Dies ist die einzige Möglichkeit, eine Autonomie der Juden und Palästinenser zu garantieren, die nicht auf Unterdrückung beruht. Das schwelende Problem des Rechts auf Rückkehr für alle Vertriebenen und Enteigneten kann nur durch die Zerstörung der Bedrohung durch den Zionismus beseitigt werden. Die Voraussetzung dafür, dass die Flüchtlinge aus ihren Elendslagern entlassen werden und in menschenwürdige Verhältnisse zurückkehren können, ist der Sturz des israelischen Regimes und seine Ablöse durch einen sozialistischen Staat. Die Bündelung der Ressourcen im Rahmen eines Wirtschaftsplans – unter der demokratischen Kontrolle und Leitung der Arbeiterklasse – würde die Grundlage für eine rasante wirtschaftliche Entwicklung schaffen.

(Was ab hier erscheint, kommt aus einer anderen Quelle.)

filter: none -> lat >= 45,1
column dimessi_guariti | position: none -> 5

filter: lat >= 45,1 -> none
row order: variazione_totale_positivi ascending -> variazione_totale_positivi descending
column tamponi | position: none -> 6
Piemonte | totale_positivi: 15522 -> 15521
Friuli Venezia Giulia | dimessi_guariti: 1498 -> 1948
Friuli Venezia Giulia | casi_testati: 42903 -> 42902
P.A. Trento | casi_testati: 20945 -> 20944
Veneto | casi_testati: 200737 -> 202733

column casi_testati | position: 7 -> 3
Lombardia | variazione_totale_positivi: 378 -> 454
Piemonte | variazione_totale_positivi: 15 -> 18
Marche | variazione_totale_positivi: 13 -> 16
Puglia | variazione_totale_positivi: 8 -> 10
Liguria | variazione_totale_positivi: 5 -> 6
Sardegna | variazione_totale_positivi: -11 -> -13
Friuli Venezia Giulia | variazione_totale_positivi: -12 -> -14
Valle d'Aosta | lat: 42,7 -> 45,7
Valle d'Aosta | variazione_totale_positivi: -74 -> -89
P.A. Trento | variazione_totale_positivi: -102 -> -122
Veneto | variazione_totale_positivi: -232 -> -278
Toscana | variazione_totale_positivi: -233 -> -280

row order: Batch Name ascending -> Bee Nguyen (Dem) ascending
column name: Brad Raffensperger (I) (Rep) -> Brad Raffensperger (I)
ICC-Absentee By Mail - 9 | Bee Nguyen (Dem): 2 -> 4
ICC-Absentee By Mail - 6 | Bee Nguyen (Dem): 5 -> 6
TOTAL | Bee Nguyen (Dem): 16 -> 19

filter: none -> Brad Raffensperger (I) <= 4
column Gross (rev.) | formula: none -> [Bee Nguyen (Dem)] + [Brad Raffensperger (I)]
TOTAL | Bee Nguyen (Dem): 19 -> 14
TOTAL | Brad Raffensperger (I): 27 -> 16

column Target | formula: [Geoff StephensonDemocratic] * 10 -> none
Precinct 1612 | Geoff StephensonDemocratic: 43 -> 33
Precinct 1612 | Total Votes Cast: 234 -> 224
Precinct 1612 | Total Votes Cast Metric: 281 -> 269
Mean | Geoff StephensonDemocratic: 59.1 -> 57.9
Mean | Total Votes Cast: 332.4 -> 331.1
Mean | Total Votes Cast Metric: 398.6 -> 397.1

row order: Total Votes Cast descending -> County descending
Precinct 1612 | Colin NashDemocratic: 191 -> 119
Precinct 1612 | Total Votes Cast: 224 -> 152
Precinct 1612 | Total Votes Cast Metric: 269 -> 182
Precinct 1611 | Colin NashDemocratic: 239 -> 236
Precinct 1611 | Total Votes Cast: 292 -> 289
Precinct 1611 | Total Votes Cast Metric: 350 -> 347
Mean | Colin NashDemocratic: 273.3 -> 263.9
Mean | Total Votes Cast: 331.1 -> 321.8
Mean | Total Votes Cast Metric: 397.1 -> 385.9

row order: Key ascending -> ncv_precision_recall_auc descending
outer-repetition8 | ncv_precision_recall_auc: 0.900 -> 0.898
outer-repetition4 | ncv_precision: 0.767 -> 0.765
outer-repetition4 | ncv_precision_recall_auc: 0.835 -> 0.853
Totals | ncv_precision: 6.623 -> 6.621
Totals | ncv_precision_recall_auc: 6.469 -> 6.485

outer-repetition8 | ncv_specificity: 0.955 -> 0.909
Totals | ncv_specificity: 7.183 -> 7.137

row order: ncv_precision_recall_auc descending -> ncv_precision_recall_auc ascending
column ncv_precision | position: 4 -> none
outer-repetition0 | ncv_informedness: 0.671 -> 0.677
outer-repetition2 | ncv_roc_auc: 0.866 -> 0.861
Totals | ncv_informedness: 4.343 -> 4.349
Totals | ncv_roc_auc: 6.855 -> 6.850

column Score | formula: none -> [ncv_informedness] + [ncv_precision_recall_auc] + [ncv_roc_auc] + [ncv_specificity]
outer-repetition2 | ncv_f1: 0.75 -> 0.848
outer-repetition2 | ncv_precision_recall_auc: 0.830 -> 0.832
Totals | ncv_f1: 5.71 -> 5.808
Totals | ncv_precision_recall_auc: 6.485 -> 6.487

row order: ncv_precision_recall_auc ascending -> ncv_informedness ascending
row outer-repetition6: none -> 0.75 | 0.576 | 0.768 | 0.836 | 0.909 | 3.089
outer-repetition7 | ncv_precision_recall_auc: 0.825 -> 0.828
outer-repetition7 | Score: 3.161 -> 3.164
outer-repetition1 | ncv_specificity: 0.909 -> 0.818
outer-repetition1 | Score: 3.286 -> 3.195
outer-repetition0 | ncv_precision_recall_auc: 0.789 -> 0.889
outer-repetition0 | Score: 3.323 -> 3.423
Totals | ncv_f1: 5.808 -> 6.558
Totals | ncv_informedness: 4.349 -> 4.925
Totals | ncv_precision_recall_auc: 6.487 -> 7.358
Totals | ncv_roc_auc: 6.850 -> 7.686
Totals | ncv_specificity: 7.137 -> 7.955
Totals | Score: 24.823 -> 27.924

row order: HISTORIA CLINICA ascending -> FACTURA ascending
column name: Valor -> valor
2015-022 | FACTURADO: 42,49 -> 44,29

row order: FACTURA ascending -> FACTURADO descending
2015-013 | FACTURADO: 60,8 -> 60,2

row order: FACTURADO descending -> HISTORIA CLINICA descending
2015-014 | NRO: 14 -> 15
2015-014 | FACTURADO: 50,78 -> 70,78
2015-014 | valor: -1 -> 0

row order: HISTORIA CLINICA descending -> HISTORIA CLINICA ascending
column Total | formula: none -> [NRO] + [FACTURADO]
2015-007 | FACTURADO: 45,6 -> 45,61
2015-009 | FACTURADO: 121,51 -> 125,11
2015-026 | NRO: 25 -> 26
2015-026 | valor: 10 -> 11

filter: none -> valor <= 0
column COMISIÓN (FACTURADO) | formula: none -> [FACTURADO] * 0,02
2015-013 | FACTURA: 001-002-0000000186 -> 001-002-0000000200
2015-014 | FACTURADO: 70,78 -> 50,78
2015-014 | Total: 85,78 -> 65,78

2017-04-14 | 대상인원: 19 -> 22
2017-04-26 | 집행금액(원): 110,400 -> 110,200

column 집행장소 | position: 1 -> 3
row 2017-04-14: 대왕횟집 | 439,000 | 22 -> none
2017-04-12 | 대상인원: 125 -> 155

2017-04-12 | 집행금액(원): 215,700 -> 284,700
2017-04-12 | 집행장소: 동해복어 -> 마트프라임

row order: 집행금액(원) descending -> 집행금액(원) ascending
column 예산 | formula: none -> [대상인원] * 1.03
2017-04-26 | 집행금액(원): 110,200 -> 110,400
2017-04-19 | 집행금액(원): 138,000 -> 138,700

Einige werden sich natürlich über diese Idee lustig machen. Sie werden sagen, dass sie nicht „praxistauglich“ ist und wir „realistisch“ sein müssen. Aber es ist gerade die „realistische“ Politik, die uns in eine „praktische“ Sackgasse geführt hat. Das erinnert an die Worte von James Connolly: „Sei nicht “praktisch” in der Politik. Auf diese Weise praktisch zu sein, bedeutet, dass man sich angewöhnt hat in den Mustern und auf jenen Pfaden zu denken, die diejenigen, die dich berauben, für dich vorgesehen haben.“
Nur mit einer deutlichen Abkehr von den Fehlern der Vergangenheit können wir uns über die Aufgaben der Zukunft klar werden. Nur auf einer sozialistischen Grundlage könnten die Probleme der Arbeitsplätze, des Wohnraums und der Gesundheitsversorgung gelöst werden. Nur auf dieser Grundlage kann die nationale Frage gelöst werden, was eine harmonische Gemeinschaft aller Völker und Nationalitäten des Nahen Ostens ermöglicht. Die Losung muss lauten:
★ Nieder mit der israelischen Besatzung!
★ Nieder mit Kapitalismus und Imperialismus!
★ Intifada bis zum Sieg!
★ Für die Einheit des Kampfes der Arbeiter und der Jugend der Region!
★ Für eine sozialistische Föderation des Nahen Ostens!